Looking through the listing that follows, count the lines that contain "baseline" and give only that number.

◆ EXCERPTED RECORDS
Start of Block

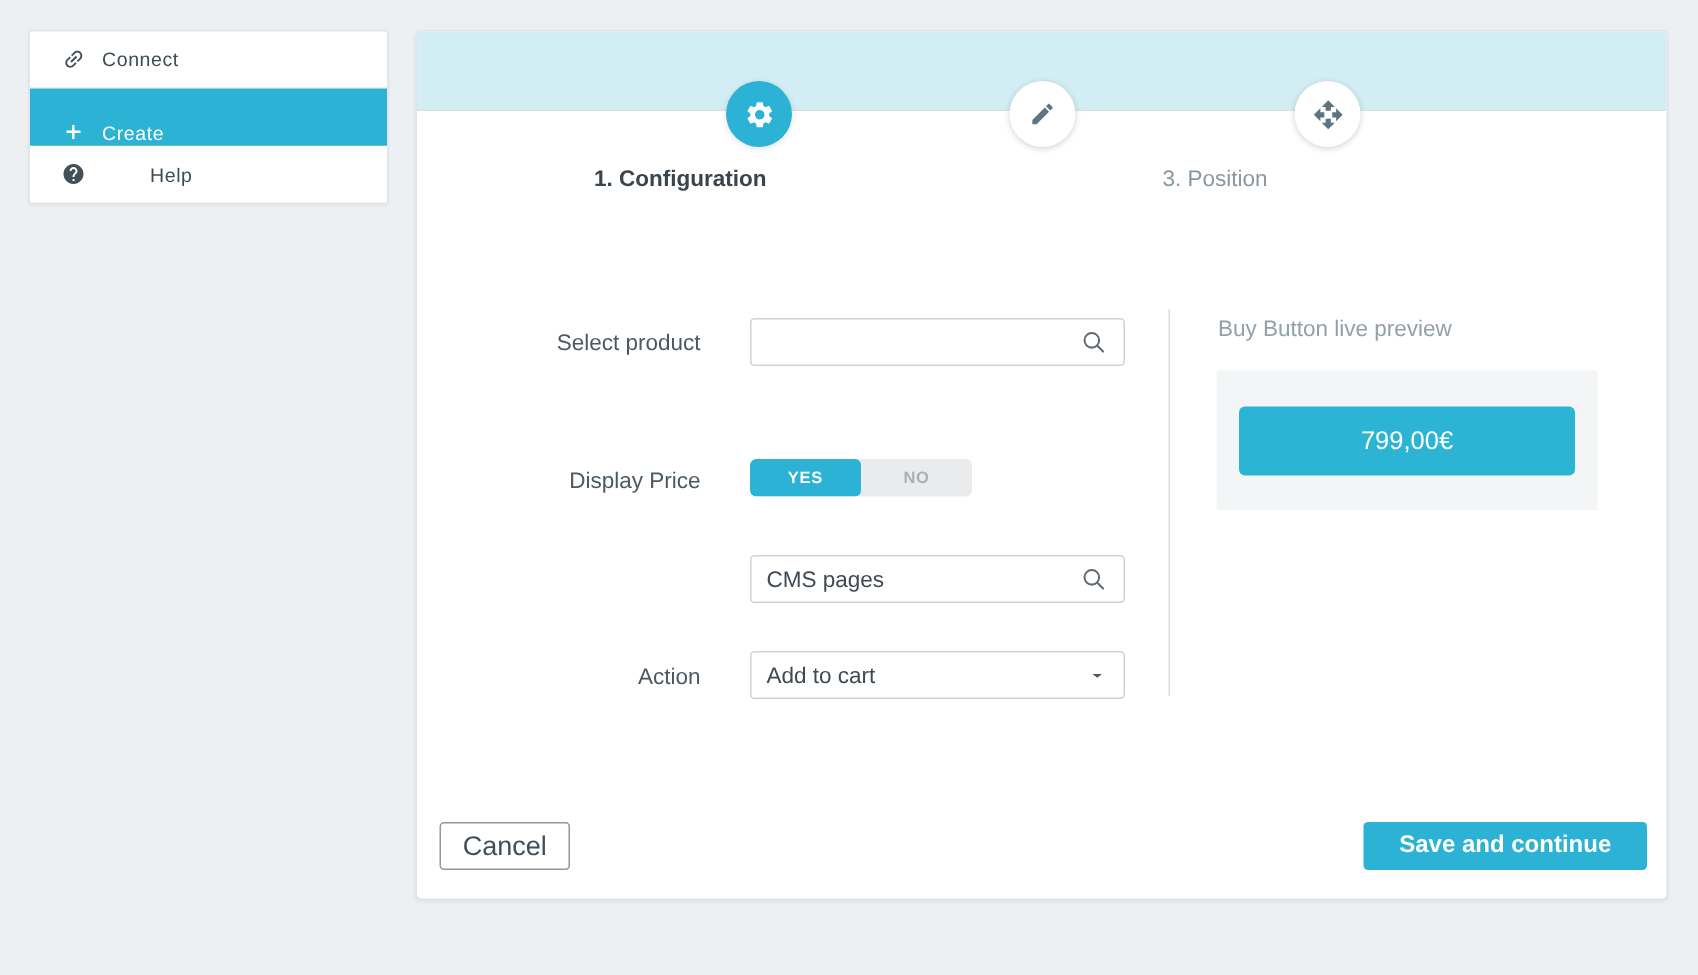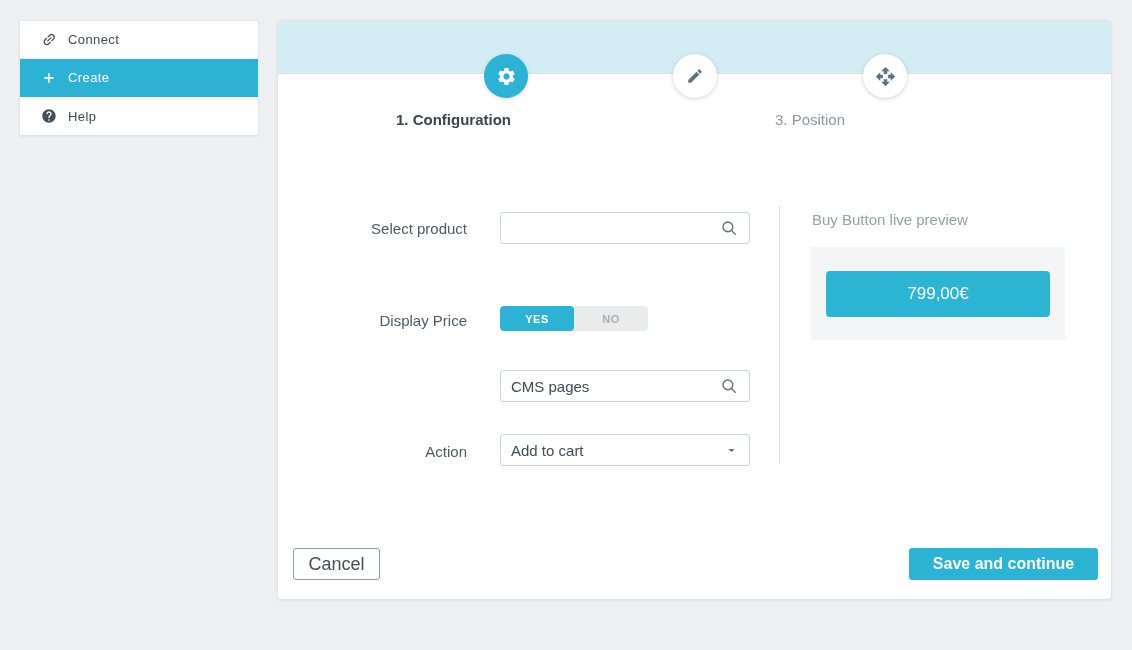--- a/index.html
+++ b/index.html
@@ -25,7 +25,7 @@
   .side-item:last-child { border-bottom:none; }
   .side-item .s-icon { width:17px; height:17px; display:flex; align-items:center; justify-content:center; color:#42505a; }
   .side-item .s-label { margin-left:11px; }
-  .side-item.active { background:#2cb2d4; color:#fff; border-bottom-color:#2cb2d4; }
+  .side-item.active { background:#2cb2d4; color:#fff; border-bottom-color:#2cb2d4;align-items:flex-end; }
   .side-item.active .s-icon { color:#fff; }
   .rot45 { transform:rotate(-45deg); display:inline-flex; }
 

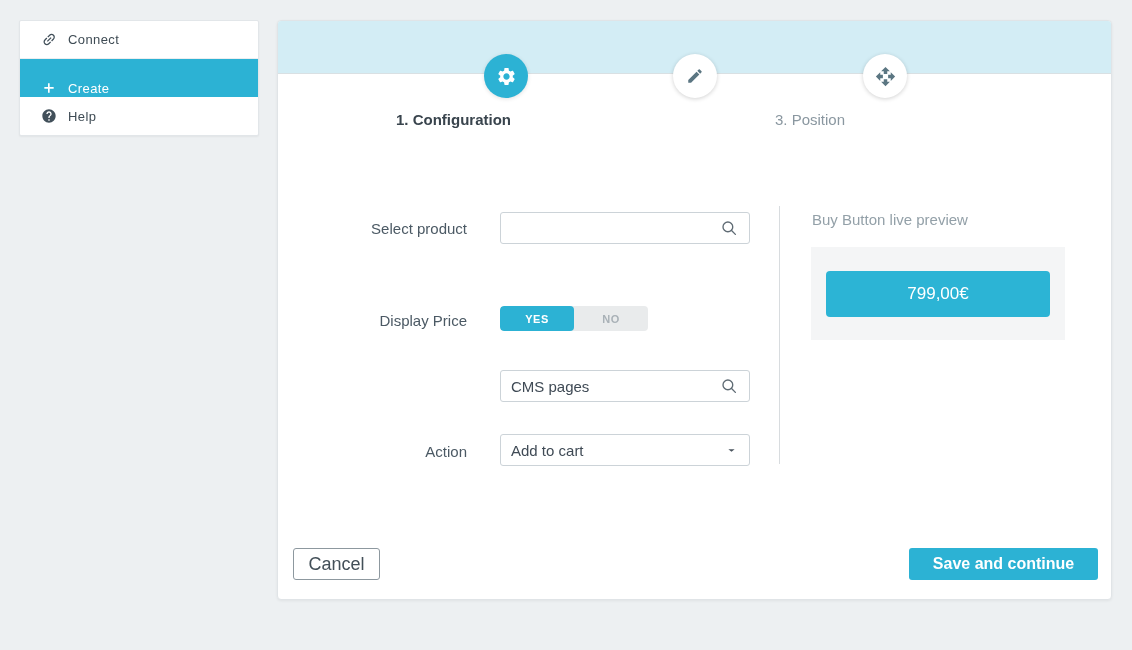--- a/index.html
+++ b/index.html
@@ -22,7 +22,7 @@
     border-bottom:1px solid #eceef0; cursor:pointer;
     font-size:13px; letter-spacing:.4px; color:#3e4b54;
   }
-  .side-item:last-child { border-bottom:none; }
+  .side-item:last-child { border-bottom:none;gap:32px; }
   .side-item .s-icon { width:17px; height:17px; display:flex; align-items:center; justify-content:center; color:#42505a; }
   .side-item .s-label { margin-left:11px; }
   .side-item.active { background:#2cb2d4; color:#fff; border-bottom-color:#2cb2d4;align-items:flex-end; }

End of Block
Start of Block

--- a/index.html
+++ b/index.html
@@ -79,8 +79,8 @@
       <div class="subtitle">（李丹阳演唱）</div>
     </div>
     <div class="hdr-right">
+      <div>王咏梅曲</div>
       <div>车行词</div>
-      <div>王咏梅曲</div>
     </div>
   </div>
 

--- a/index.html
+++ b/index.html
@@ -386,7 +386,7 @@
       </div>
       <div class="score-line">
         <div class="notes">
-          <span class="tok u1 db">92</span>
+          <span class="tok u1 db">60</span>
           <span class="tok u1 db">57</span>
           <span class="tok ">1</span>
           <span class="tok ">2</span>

End of Block
Start of Block

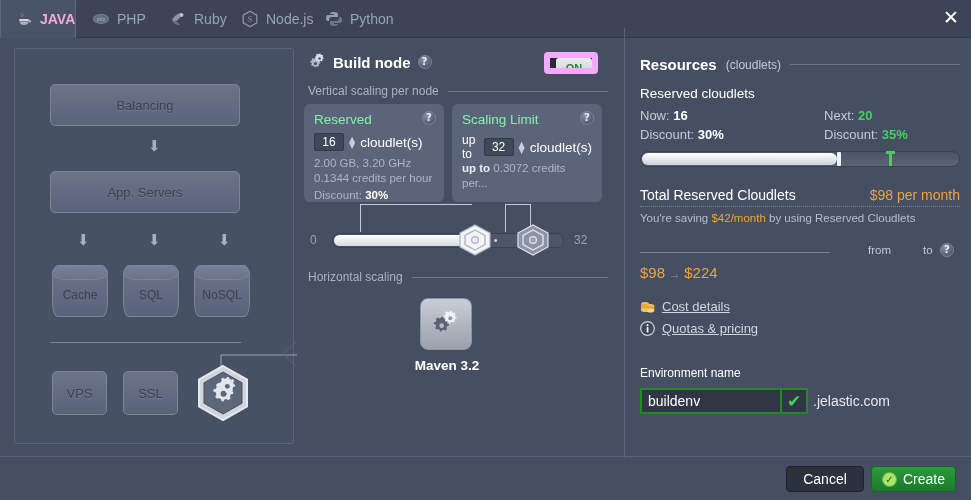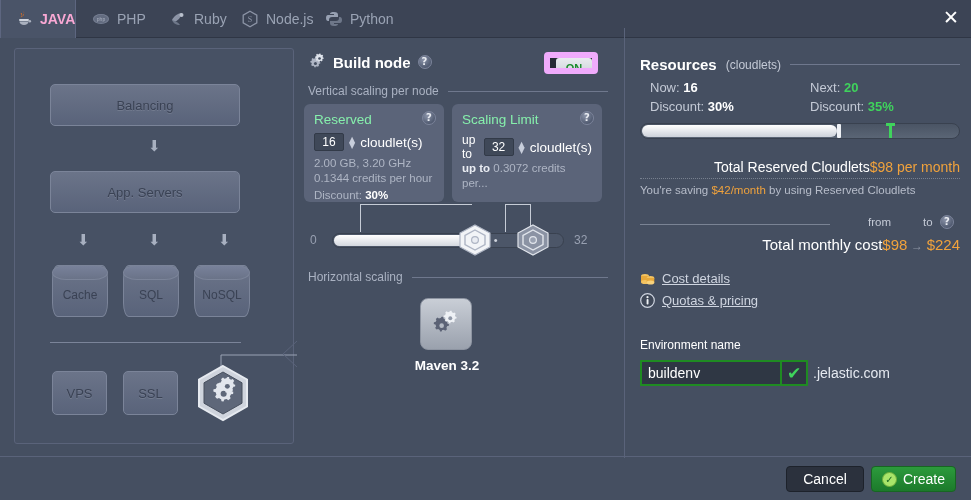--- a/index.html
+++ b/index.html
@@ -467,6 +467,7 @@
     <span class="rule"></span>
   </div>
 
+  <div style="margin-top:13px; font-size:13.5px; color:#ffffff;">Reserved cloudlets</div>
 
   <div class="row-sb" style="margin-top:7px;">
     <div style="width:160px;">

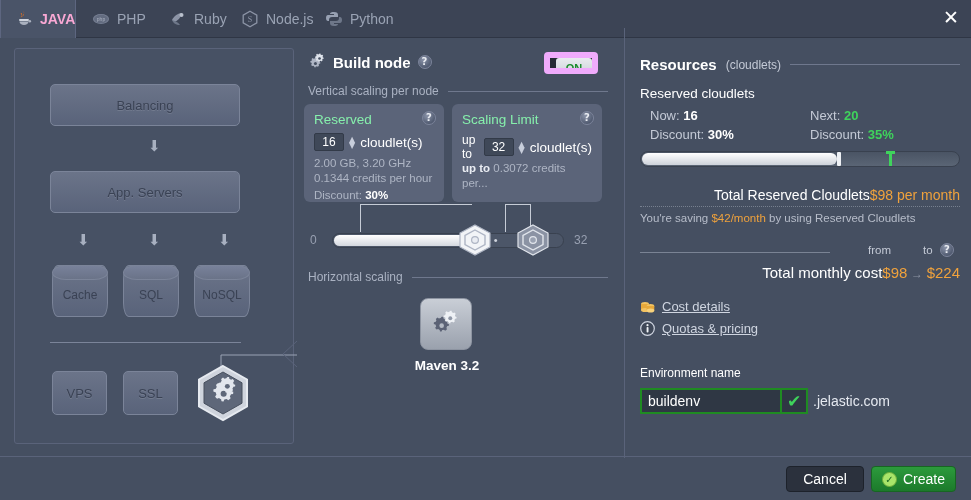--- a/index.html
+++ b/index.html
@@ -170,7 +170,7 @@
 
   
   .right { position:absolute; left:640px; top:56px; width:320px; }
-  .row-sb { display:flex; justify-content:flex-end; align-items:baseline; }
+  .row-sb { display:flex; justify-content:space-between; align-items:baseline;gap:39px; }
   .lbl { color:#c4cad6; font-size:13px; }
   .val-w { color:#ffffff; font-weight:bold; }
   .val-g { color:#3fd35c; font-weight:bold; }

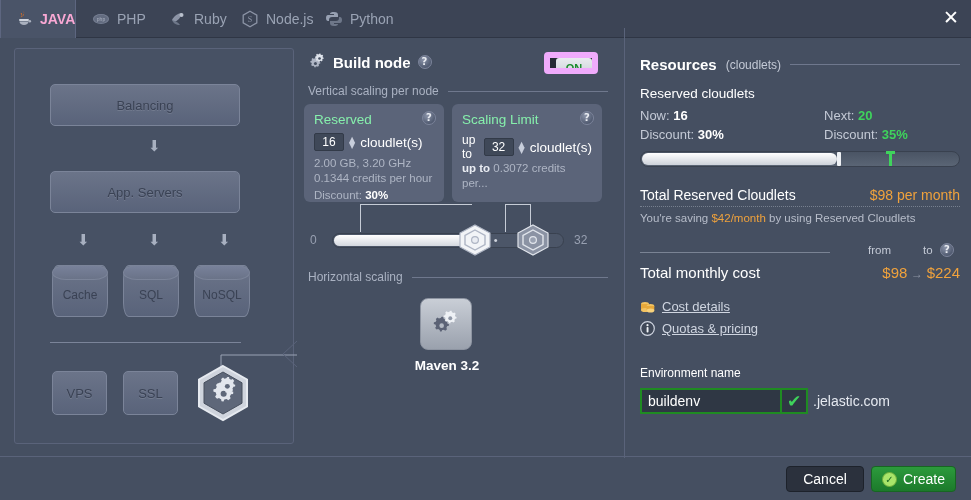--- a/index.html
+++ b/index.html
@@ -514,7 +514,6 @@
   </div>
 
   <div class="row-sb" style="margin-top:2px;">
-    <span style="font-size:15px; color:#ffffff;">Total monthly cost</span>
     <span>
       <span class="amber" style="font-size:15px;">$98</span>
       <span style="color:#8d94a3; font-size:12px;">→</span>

End of Block

◆ WORKED SOLUTION
2